En las últimas décadas se han estudiado las conductas humanas en la sociedad contemporánea desde las neurociencias, disciplinas que conectan los fenómenos neurológicos con los mentales. En este sentido, han examinado actitudes en el ámbito político, como el dogmatismo y sectarismo.
Así, el dogmático se define como una persona que adscribe a un ideario que asume como verdad absoluta, que no necesita discutirla ni analizarla. Vive anclada a ella “más allá del bien y del mal”. Rechaza ideas, incluso a priori, que contradigan sus convicciones (Riso). Algo claramente improcedente en este ámbito social, según dicta la aplicación del pensamiento crítico: actuar de forma inteligente, razonablemente, conocer los argumentos de los “otros”, analizar ojalá toda la información atingente, reflexionar ponderando las diferentes posiciones para adoptar una decisión. Es siempre recomendable hacer planteamientos sin caer en dogmatismos, aceptando que las ideas propias —por verdaderas que se tengan— pueden ser criticadas con buenas razones y hasta llegar a ser impugnadas.

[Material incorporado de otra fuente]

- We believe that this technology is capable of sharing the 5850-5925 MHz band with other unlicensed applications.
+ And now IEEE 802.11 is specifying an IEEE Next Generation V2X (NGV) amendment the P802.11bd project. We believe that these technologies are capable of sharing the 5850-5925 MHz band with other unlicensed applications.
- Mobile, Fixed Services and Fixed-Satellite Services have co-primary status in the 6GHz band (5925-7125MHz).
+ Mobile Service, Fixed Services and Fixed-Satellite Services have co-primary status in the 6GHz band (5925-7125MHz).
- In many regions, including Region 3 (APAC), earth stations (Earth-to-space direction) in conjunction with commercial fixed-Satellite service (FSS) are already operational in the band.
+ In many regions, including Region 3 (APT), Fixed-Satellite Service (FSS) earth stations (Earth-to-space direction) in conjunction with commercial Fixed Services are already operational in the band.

En nuestra realidad, miembros de partidos y colectividades con participación política, de cualquiera de los sectores reconocibles, suelen asumir posiciones dogmáticas. Rinden culto a contenidos ideológicos, conceptos, fórmulas, modelos económicos, etc., por ser máximas constitutivas de la ortodoxia que profesan. Actitudes que no causan asombro ni descomponen el ánimo del común de la gente, porque se toman como intransigencias que afloran en debates contingentes, circunscritos a materias específicas.

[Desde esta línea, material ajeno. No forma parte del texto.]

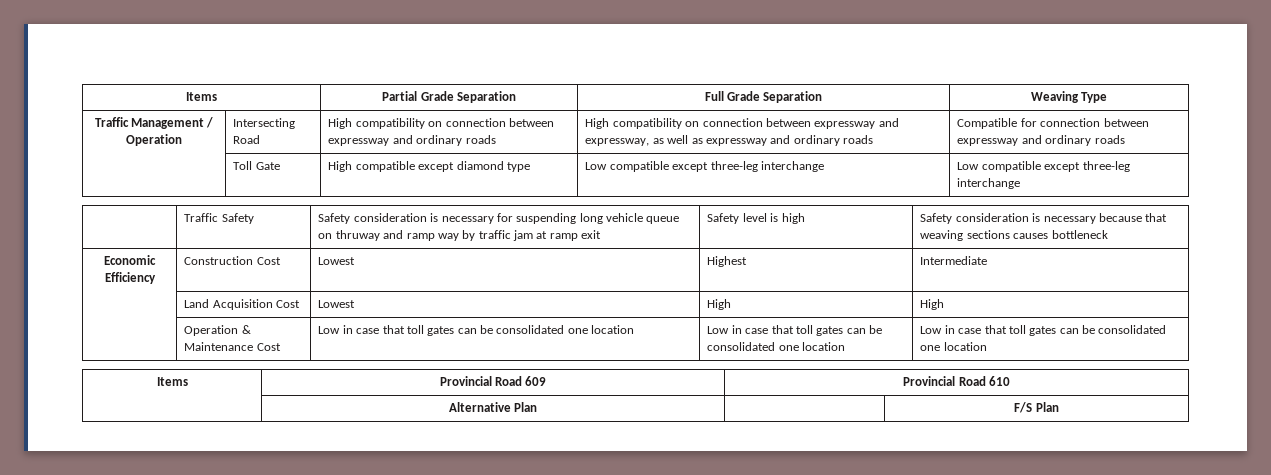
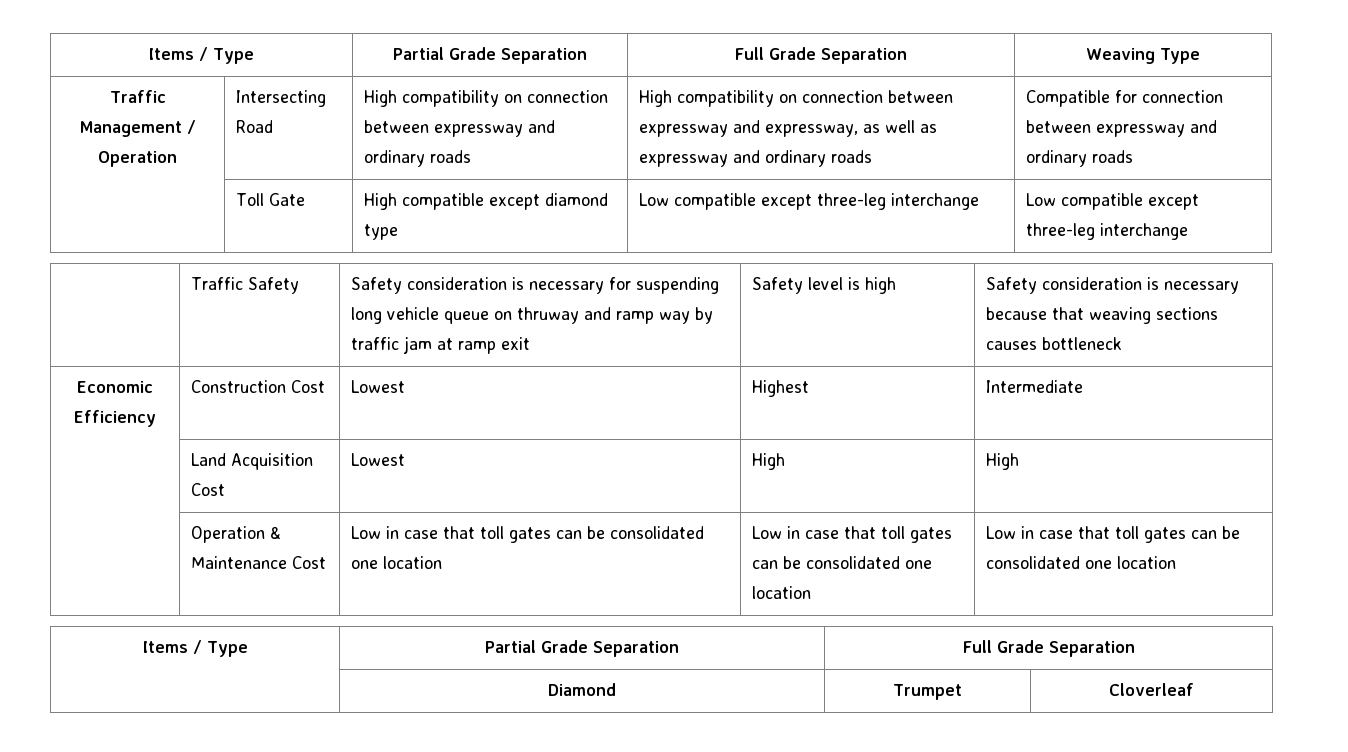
- Items | Partial Grade Separation | Full Grade Separation | Weaving Type
+ Items / Type | Partial Grade Separation | Full Grade Separation | Weaving Type
  | Operation & Maintenance Cost | Low in case that toll gates can be consolidated one location | Low in case that toll gates can be consolidated one location | Low in case that toll gates can be consolidated one location
- Items | Provincial Road 609 | Provincial Road 610
- | Alternative Plan | | F/S Plan
+ Items / Type | Partial Grade Separation | Full Grade Separation
+ | Diamond | Trumpet | Cloverleaf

Pero lo que sí perturba, genera rechazo e incertidumbre, y tiene trascendencia —como se constata por la copiosa “catarata” de comentarios críticos que figuran desde hace meses en distintos medios de prensa—, es el dogmatismo demostrado por colectivos y partidos constituyentes en propuestas y votaciones. Desde el origen del acuerdo que abrió el proceso en cuestión se entendió que se trataba, por sobre todo, de elaborar una normativa que propiciara resolver las urgencias sociales que afectan a la población más vulnerable. Fue una salida política a una crisis social (el “estallido”): buscar la justicia social mediante un procedimiento democrático. A su vez, el compromiso de los partidos firmantes solo se refirió a reformas constitucionales, y el plebiscito que aprobó el órgano constituyente no facultó a la representatividad circunstancial elegida para transformar radicalmente la institucionalidad histórica del país. Como, por ejemplo, el concepto de democracia que se propone, el cual altera gravemente los fundamentos de nuestra democracia.
Claramente, no predominó la razonabilidad, no hubo disposición al diálogo para reflexionar en forma colaborativa, con afán de alcanzar acuerdos efectivos. Por lo visto, primó desgraciadamente la intolerancia, el sectarismo político o ideológico, polarizando el trabajo que se auguró como tan beneficioso al momento de oficializar el pacto en noviembre de 2019: “Agradecemos a todos quienes contribuyeron para llegar a este acuerdo… es hora de reencontrarnos” (F. Harboe).